How to Eat a Healthy Vegan Diet and Be Thin and Active – For Adults and Children
The following recommendations are based on hours of research on the latest scientific findings about human populations and measurable effects of diet on longevity and health, from leading plant based medical doctors.
Plus, we have used trial and error of different types of meals/proportions and recommend this daily eating guide, based on how we feel ourselves, how much energy we have, how much we weigh, and what our kids want to eat.
When we first went whole foods vegan we lost weight very quickly, results are immediate.
You can expect the same. Greg lost 20 lbs down to 190 lbs and I lost 6 lbs down to 122 lbs in 4 weeks. I especially noticed weight loss on my upper arms, around my ribs and my legs. I bet we lost a lot of fat around our internal organs too, fat there is really unhealthy.
Over the last couple years, we started eating a bit too much starch,
my husband had gained weight (even as a vegan) back up to 210 lbs and I was feeling low energy, but still weighed about 122 lbs.
Increasing our dark leafy greens resulted in fast weight loss and higher energy.
In April of 2017 we discovered Dr. Furhman’s recommendations and increased the proportion of the most nutritious vegetables (leafy greens) eating those instead of as much whole grains.
My husband went from 210 lbs to 193 lbs in 4 weeks eating more dark leafy vegetables.
I went from 122 lbs to 115 lbs, and my energy levels went way, way up.
Based on our trials and experience since 2013, I share our vegan eating tips with you.
For us the key to staying vegan is to remain focused on our health goals and environmental goals.
It’s really quite easy to stay whole foods vegan because our stomachs feel so much better, and if we eat animal products we don’t feel good.
Use these pie chart proportions to plan the best way to eat vegan, for lots of energy, and to lose and maintain weight without effort.
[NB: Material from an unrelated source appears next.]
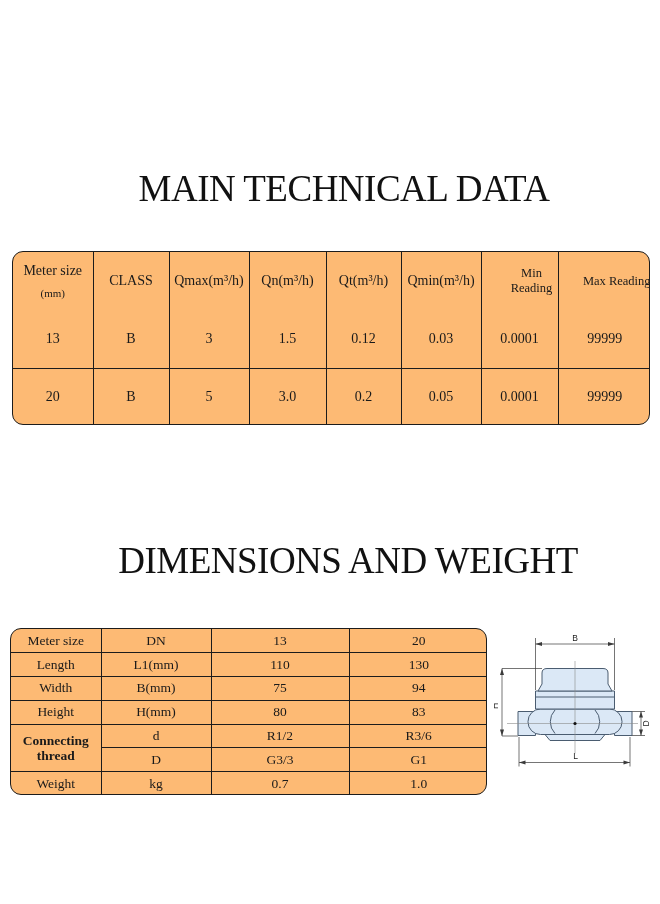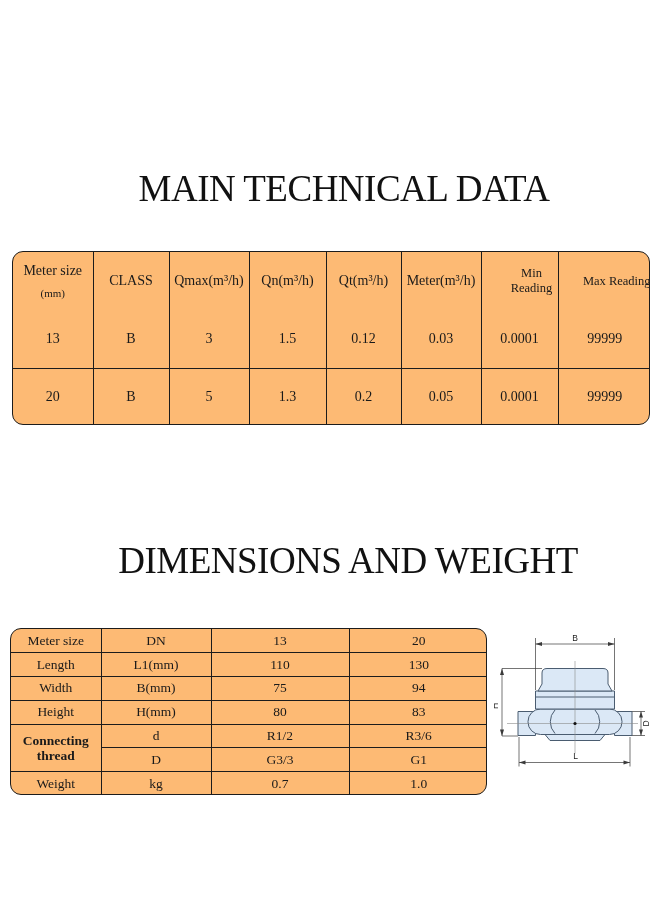"Meter(m³/h)" th { text: Meter -> Qmin }
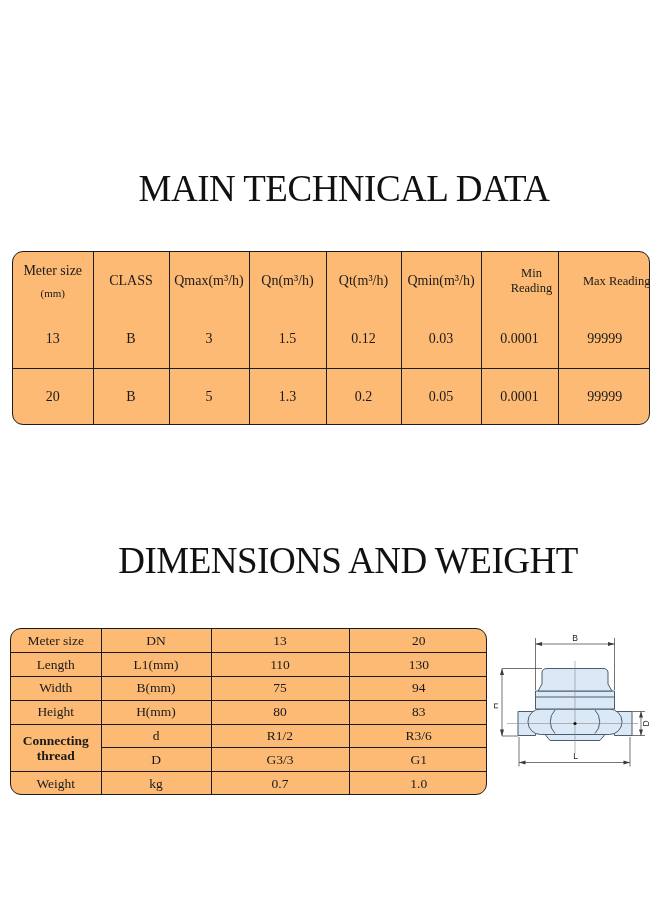"1.3" td { text: 1.3 -> 3.0 }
We are still gradually losing weight eating the following way (unless we get lazy and eat a bunch of restaurant meals, or buy a packaged snack).
I expect I might stabilize around 112lbs and Greg around 185lbs – right at the weights Dr. Furman recommends for our heights for maximum life span.
Studies show skinny people live longer.
Adult Meal = Greens + Fruit or Vegetable + A Little Starch + A Little Protein
Use the percentages in the adult vegan proportions pie chart as a guideline for a single day.
For adults, think about meals as firstly being composed of a vegetable (lunch and supper) or fruit (breakfast), then add a little whole grain starch and some protein or nuts with a no oil dressing/sauce/spices.
If you want to lose weight really quickly, and actually increase your energy, start most adult lunch and supper meals with a plate of dark leafy greens, like spinach. Pile the meal (made of vegetables, starch, and protein) on top. Have a fruit for a bedtime snack.
Beans are the perfect protein because they are the right amount of protein and carbs. You can eat vegetables and beans with no starch and get lots of energy. This makes a great lunch. Typically we will add a bit of starch at dinner, because it tastes great.
Kids Meal = Starch + Vegetable or Fruit + A Little Protein
Use the percentages in the children vegan proportions pie chart as a guideline for a single day.
For kids, because they need more energy, and can resist some vegetables and resistant to sauces that give calories, think about kids meals as first being composed of a whole grain starch such as potatoes, brown rice, whole wheat bread, whole grain pasta, corn, or quinoa.
Then fill 1/3 the plate with vegetables or fruit and 1/4 with a protein. Most kids love tofu and plain beans and lemon juice as a sauce.
I get my kids to eat dark leafy greens by including spinach or bok choy in soup, pizza sauce, and spaghetti sauce. Especially in soup. We eat soup once a week for supper plus lunch leftovers. They enjoy plain romaine lettuce, but we are working on salads more than that. It is a work in progress.
My kids love plain broccoli, cauliflower, brussels sprouts, sweet potatoes, carrots and cabbage. They really love plain vegetables. So they eat vegetables every dinner and most lunches as leftovers. Our conflicts usually come from the fact that Greg and I want spices and sauces on our meals, the kids don’t.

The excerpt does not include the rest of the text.